**Task directions**
Copy the data exactly from the line that contains "[81,253,567,267] [54,271,305,285] To" through the line that contains "(463, 358) none", keeping both end lines and leaving out everything else.

**Available data**
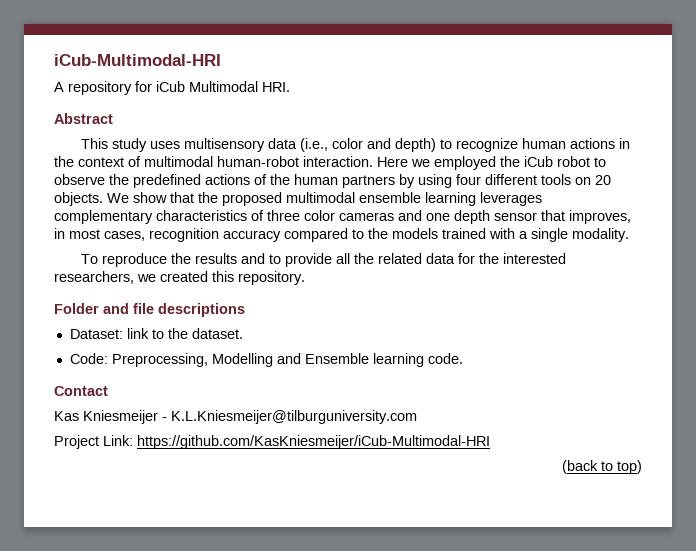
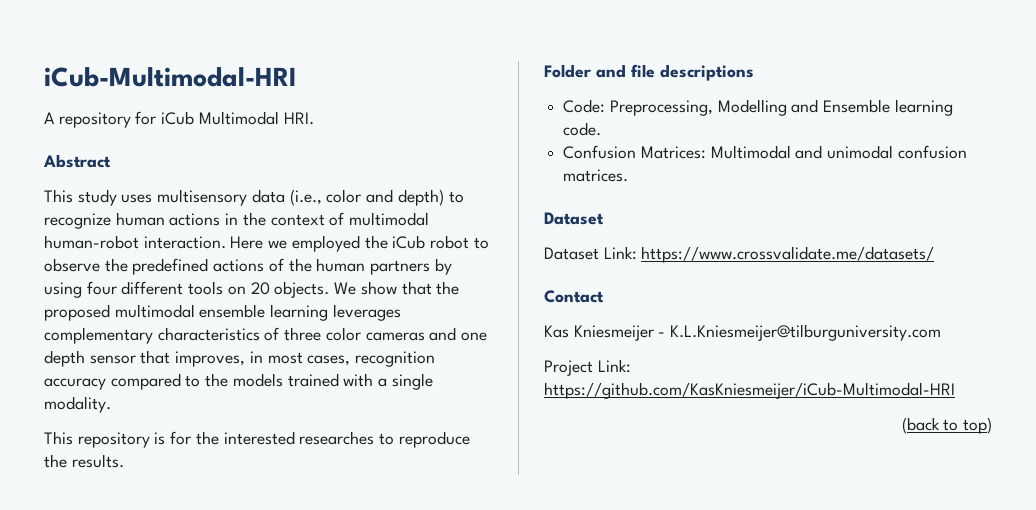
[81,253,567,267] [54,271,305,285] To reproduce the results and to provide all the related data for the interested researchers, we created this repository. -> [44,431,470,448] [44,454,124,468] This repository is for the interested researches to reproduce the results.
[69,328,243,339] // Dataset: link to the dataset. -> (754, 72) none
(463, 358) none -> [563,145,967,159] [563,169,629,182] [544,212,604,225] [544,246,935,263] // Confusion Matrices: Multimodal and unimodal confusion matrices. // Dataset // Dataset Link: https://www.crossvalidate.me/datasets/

---

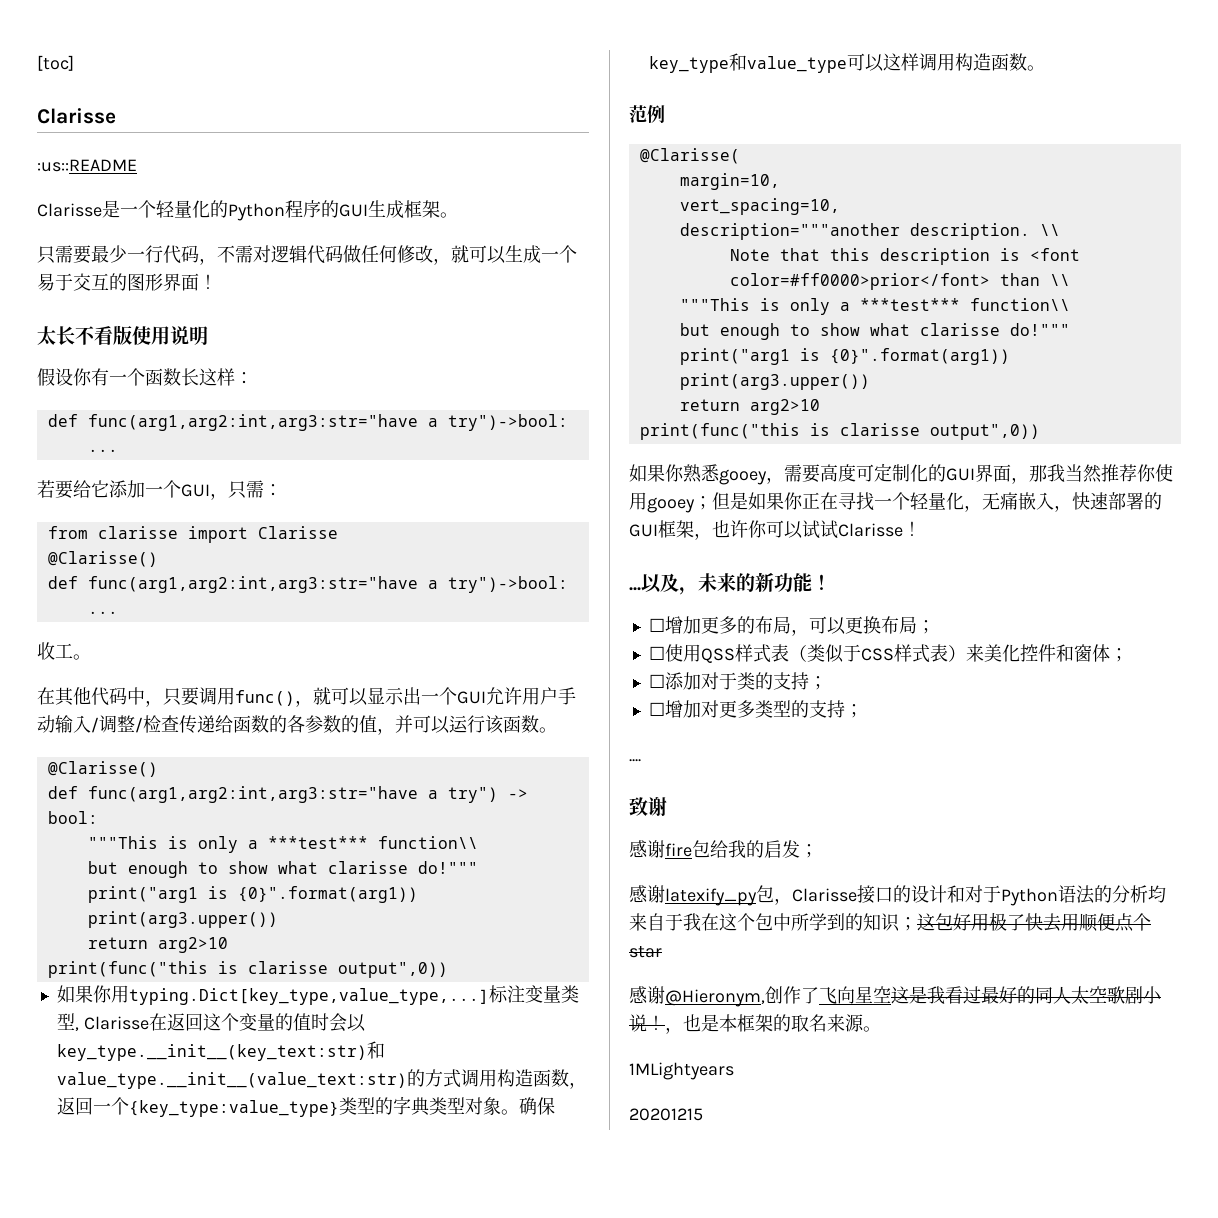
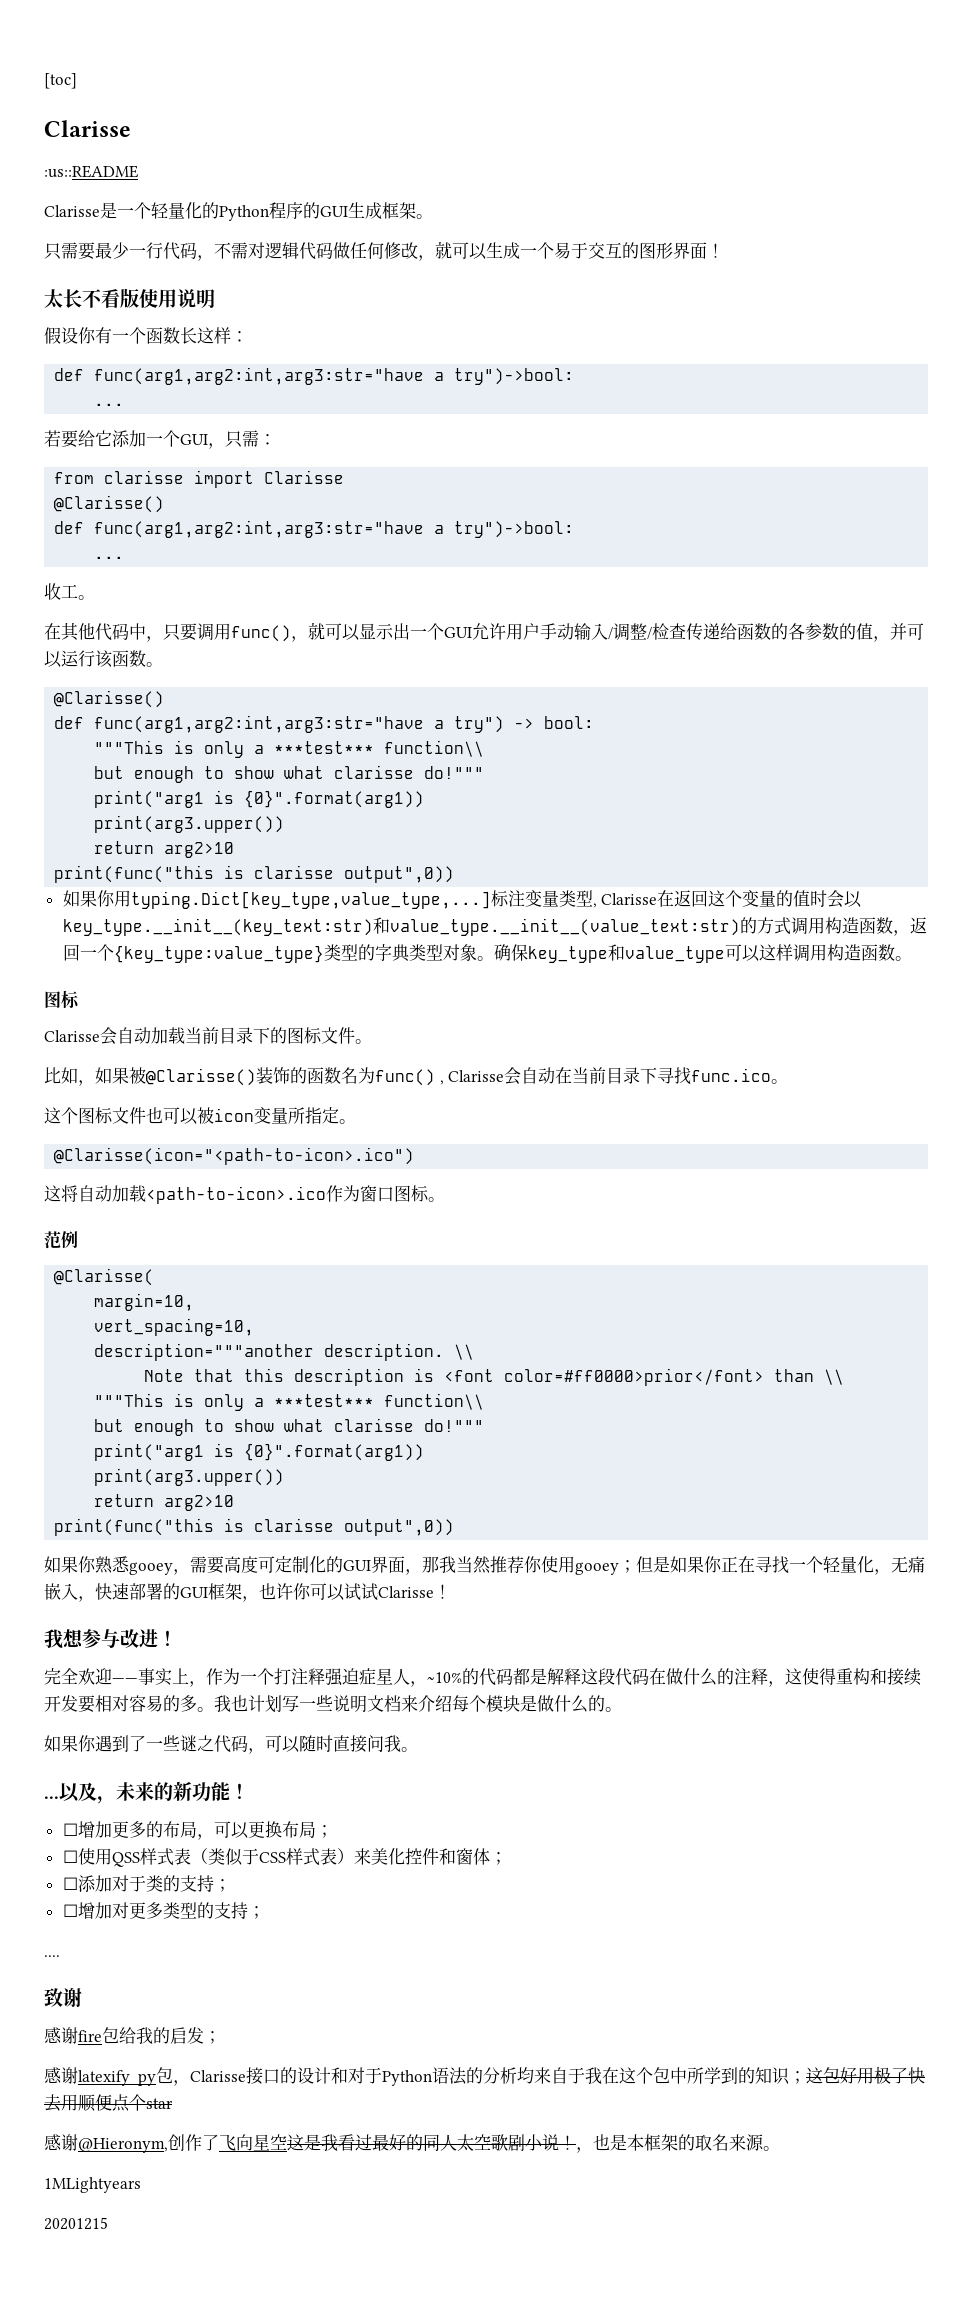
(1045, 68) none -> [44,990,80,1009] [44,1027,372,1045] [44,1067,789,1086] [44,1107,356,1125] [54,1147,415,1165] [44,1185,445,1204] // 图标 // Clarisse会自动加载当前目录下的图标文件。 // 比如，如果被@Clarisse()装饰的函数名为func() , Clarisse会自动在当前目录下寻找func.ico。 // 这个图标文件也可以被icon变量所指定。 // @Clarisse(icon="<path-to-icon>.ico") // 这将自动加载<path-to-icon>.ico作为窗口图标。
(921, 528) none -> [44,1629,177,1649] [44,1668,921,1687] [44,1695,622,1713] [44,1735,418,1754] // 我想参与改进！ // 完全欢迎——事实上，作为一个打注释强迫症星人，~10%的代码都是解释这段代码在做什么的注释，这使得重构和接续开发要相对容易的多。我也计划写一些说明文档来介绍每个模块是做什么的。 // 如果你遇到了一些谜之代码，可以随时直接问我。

**Solved problem**
[81,253,567,267] [54,271,305,285] To reproduce the results and to provide all the related data for the interested researchers, we created this repository. -> [44,431,470,448] [44,454,124,468] This repository is for the interested researches to reproduce the results.
[69,328,243,339] // Dataset: link to the dataset. -> (754, 72) none
(463, 358) none -> [563,145,967,159] [563,169,629,182] [544,212,604,225] [544,246,935,263] // Confusion Matrices: Multimodal and unimodal confusion matrices. // Dataset // Dataset Link: https://www.crossvalidate.me/datasets/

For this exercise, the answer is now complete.